Somali Woman Gives Birth While Queuing for Food
As a drought and food crisis cripples Somalia, thousands of hungry people crowd long lines every day in Mogadishu, hoping to receive hot donated food. On June 14th, Hawo Ali was just another face in the crowd, until she went into labor.
“Can you imagine! She was trying to find food for her children,” said her husband, Isaq Ali. “We did not deliver her to a doctor or midwife because she gave birth in that place – immediately the baby came.” That place, was an outdoor queue for a neighbourhood kitchen centre, and it was there that Isaq Ali’s wife gave birth to a baby daughter at 12:30 pm.
After that ordeal, Hawo Ali explained how she chose her daughter’s name. “My daughter was named Bulsho – meaning ‘concentrator’ – because many people gathered around me during the birth,” she said from her home, as she held her new baby.
At 30 years old, Hawo Ali also has five other children, all boys. “This is my first daughter,” she said, “and she has made me really happy, even though she has come to this world at a terrible time.”
Hawo Ali and her family aren’t originally from Mogadishu, they only moved here recently from Bay Region, due to the drought disaster.

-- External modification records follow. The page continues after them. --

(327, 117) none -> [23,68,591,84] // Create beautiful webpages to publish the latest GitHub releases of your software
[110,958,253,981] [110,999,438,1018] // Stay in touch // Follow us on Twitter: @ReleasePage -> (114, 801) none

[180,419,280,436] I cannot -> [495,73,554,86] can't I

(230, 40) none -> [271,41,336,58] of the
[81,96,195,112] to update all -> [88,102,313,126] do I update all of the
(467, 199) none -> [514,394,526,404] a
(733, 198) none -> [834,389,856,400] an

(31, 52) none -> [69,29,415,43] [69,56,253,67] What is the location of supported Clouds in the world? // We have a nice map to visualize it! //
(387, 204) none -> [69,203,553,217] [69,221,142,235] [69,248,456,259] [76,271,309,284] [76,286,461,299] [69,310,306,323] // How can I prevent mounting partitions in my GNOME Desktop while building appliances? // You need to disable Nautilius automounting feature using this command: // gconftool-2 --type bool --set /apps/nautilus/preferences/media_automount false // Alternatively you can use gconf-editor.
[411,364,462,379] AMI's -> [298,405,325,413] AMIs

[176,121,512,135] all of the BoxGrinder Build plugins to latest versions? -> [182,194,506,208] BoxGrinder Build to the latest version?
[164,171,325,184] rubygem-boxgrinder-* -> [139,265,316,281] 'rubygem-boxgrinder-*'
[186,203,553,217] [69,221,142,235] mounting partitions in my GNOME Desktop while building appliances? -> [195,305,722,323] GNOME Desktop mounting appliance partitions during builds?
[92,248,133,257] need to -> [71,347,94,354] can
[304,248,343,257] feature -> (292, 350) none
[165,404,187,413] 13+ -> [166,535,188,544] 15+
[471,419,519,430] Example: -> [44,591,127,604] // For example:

“We were displaced after all our domestic animals died from the current drought, because there has been no rain for the last three rainy seasons,” her 52 year old husband Isaq said. “Most of the wells in the area have dried up, and it was nearly impossible to get clean water for the family. It was taking 3-4 hours to get only 20 litres of water for the mothers and the children. Water trucks were travelling 165 kilometres to deliver water to our area; and the price kept going up.” In the past month in their community, the price of water rose 50%, to $15 a barrel. For a poor rural Somali family with little income, water became simply unaffordable.
“We lost all our domestic animals due to a lack of water and pasture,” Isaq continues. “I sold my small farm in order to survive. Life became intolerable, and we decided to move to Mogadishu with the small amount of money that I received for my farm. In fact, I am not sure that we will ever get back (to Bay Region) because I have sold my farm and there is now no link to our past life.”
After selling the farm, Isaq’s family travelled for two days to the capital. Families like his are fleeing the relatively safe rural areas, and moving to the dangerous city of Mogadishu, because that’s where they can get food and aid.
“The reason we preferred to arrive in Mogadishu – which we knew was a warzone – was because Mogadishu is the only place that we can get humanitarian assistance,” he explains. “There is no humanitarian assistance now in rural areas, as international NGOs cannot get access; and there are no local NGOs which are currently operating in our area” (in Bay Region.)
When the displaced family arrived from the countryside, they were welcomed by the local community. But the locals are scarcely able to provide for themselves, let alone new arrivals.
“We have gotten the food daily from the food kitchen since we arrived,” Isaq said. “The reason that the community cannot help, is that they are now hosting thousands of new arrivals from rural areas, and they no longer have any capacity to assist us – except for providing some small land for us to live.”
For now they have a room to sleep in, but it is bare of furniture, and with the new baby there are more needs. “We don’t have sleeping foams or clean clothes that we can use for the new child,” a worried Isaq said.
His wife agrees. “As you see, we are lying on the ground and we don’t have any mattress or utensils. We ask international and local NGOs to support us. In fact, we need urgent support. I fear for our future. God’s blessing on us all at this horrible time.”
The room is crowded for such a large family. In addition to Hawo Ali’s children, Isaq has a second wife, and seven more children to provide for. Although they are receiving daily cooked food from SAACID, a local relief organization, he is worried about others who are even worse off.
“I am extremely concerned about the impact of the current drought on the well-being of children, women and the general population in Somalia,” said Isaq, “because the mothers and children are so weak and they are at increasing risk to die from malnutrition.”
It has been more than two decades since the Somali Republic collapsed. The Somali population has endured periods of extreme violence; weather extremes; and the long anarchic toil of those decades has ground down people’s hope – hopelessness and despair are now the norm.
Mogadishu, as the largest population cluster in the country, has continued to see political turmoil, as factions continue to vie for control and power. International governments have concentrated on political solutions, and have largely ignored developing durable indigenous service delivery. The result is that Somalis remain bereft of any substantial primary service sector; and are left to their own devices. The results are that Somalia remains in the bottom five percent of virtually every worldwide development indicator.